= Iseabail Ní Mheic Cailéin =

Iseabail Ní Mheic Cailéin, Gaelic noblewoman and poet, fl. 1500. Despite being the ancestor of many members of the Scottish nobility, Iseabail is best known today as the writer of one of the most famous works of erotic poetry in Scottish Gaelic literature.

A daughter of Colin Campbell, 1st Earl of Argyll and Chief of Clan Campbell (died 1493). She married William Drummond, Chief of Clan Drummond. She became the grandmother of David Drummond, 2nd Lord Drummond of Cargill and is the ancestor of the Earls of Perth.

Three poems by Iseabail are preserved in the Book of the Dean of Lismore - Atá fleasgach ar mo thí, Éistibh, a Luchd an Tighe-se and Is mairg dá ngalar an grádh.

Thomas Owen Clancy notes that Éistibh, a Luchd an Tighe-se "is a fairly obscene boast to the court circle on the size and potency of her household priest's penis. The authenticity of the attribution to Iseabail has been questioned, but without substantial grounds."

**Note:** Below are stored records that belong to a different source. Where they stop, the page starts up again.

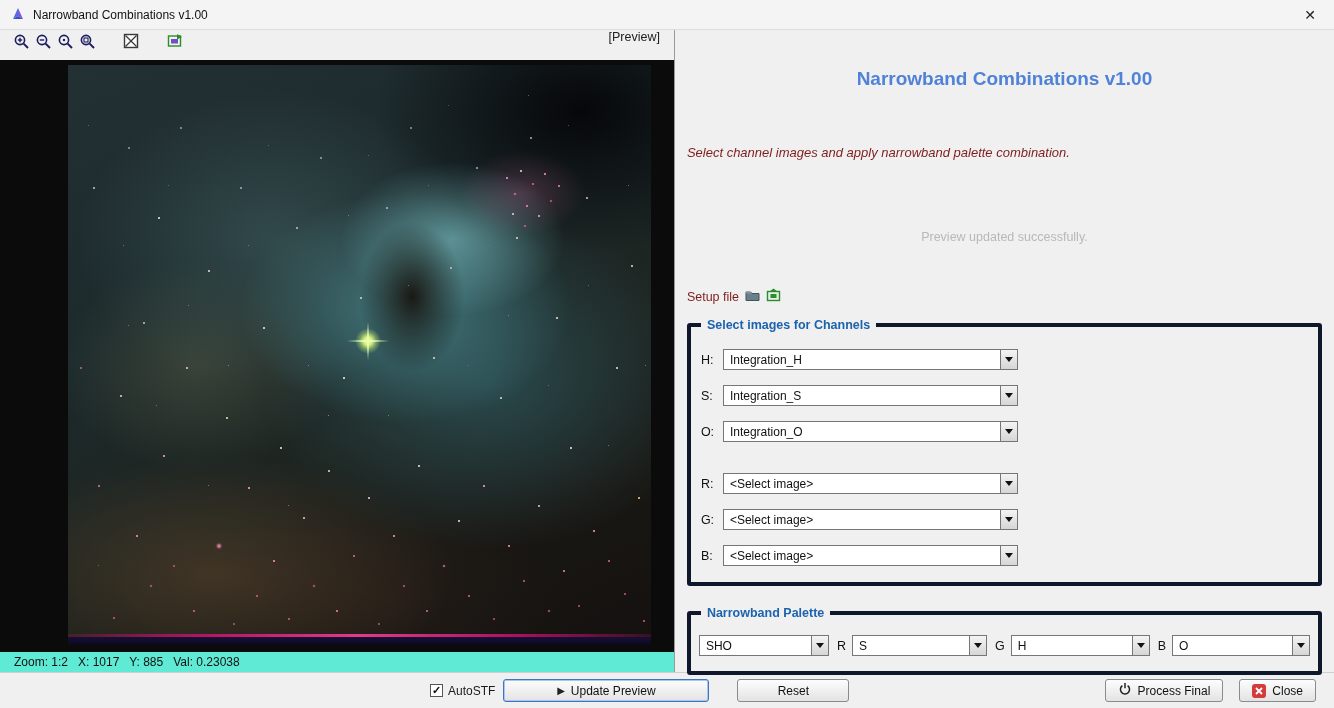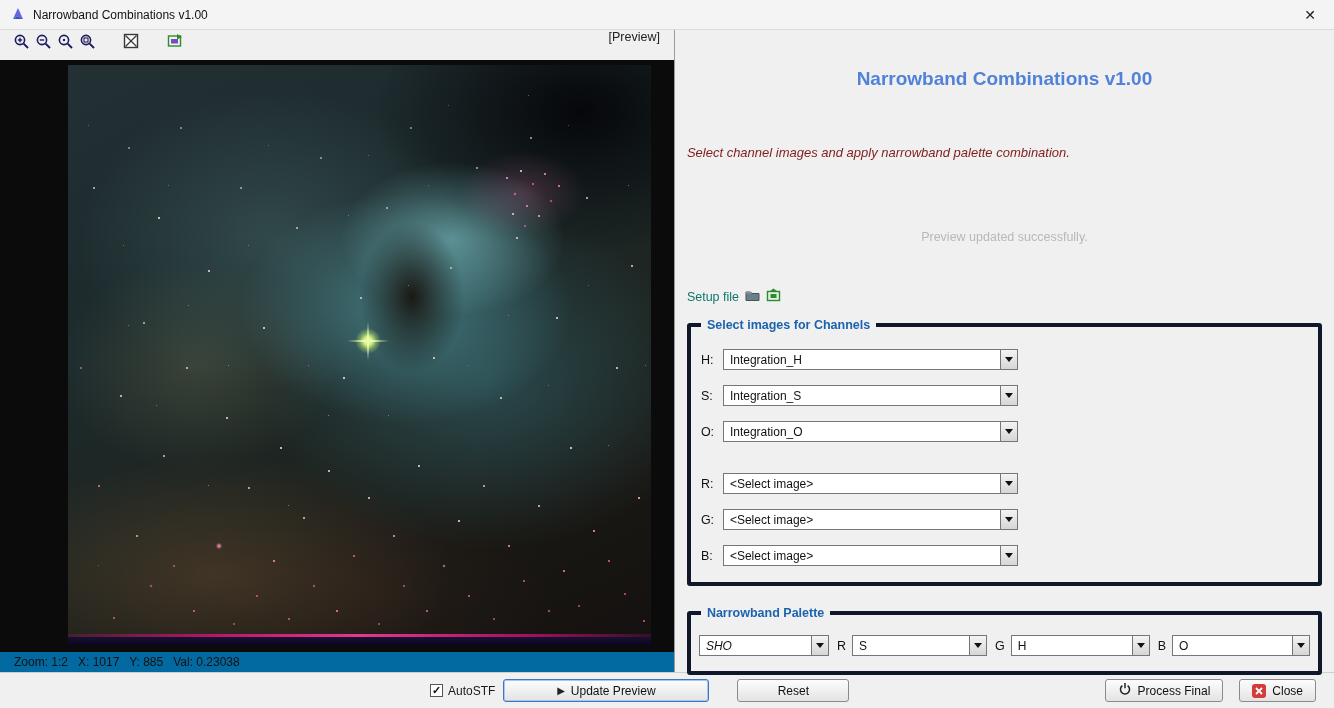--- a/index.html
+++ b/index.html
@@ -119,40 +119,40 @@
     position:absolute; left:0; right:0; bottom:8px; height:3px;
     background: linear-gradient(90deg, rgba(160,20,80,0.25), #b81668 25%, #e23a8c 50%, #a81060 78%, rgba(130,20,70,0.3));
   }
   .edge-dark {
     position:absolute; left:0; right:0; bottom:0; height:8px;
     background: linear-gradient(#180f33, #0b0820);
   }
 
   
   .statusbar {
-    height:20px; background:#0369a1; display:flex; align-items:center;
+    height:20px; background:#5eead4; display:flex; align-items:center;
     padding-left:14px; font-size:12px; color:#111; white-space:pre;
   }
 
   
   .panel-title {
     margin-top:38px; text-align:center;
     font-size:19px; font-weight:bold; color:#4f82d8;
   }
   .panel-subtitle {
     margin-top:55px; text-align:left; font-style:italic;
     font-size:13px; color:#7f1d1d;
   }
   .panel-status {
     margin-top:70px; text-align:center;
     font-size:12.5px; color:#b8b8b8;
   }
   .setup-row {
     margin-top:44px; display:flex; align-items:center; gap:6px;
-    font-size:12.5px; color:#0f766e;
+    font-size:12.5px; color:#7f1d1d;
   }
   .groupbox {
     position:relative; border:4px solid #0f172a; border-radius:3px;
     margin-top:18px; padding:22px 10px 8px 10px;
   }
   .groupbox .gb-title {
     position:absolute; top:-9px; left:10px; background:#f0f0f0;
     padding:0 6px; font-weight:bold; font-size:12.5px; color:#1b63ae;
   }
   .chan-row { display:flex; align-items:center; margin-bottom:15px; }
@@ -172,21 +172,21 @@
     background: linear-gradient(#f4f4f4, #d6d6d6);
     display:flex; align-items:center; justify-content:center;
   }
   .combo .combo-arrow::after {
     content:""; width:0; height:0;
     border-left:4px solid transparent; border-right:4px solid transparent;
     border-top:5px solid #111;
   }
 
   .palette-row { display:flex; align-items:center; gap:6px; margin-bottom:6px; }
-  .palette-row .combo.w130 { width:130px;font-style:italic; }
+  .palette-row .combo.w130 { width:130px; }
   .palette-row .combo.w135 { width:135px; }
   .palette-row .combo.w139 { width:139px; }
   .palette-row .combo.w138 { width:138px; }
   .pal-label { font-size:12.5px; color:#111; margin-left:2px; }
 
   
   .bottom {
     height:36px; background:#f0f0f0; border-top:1px solid #cfcfcf;
     display:flex; align-items:center;
   }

In a 2017 article about Scottish Gaelic erotic literature, Peter Mackay suggested that Iseabail may have been following the established tradition in Scottish Renaissance literature of exposing, mocking, and criticizing the sexual sins of priests and consecrated religious. Mackay conceded, however, that Iseabail's poem could just as easily be an unashamed celebration of female promiscuity and lust.

==Sources==
- "Poems from the Book of the Dean of Lismore", Quiggin, Cambridge, 1937.
- "Women Poets in Early Medieval Ireland", Thomas Owen Clancy
- "An Leabhar Mór/The Great Book of Gaelic", ed. Theo Dorgan and Malcolm Maclean, 2008.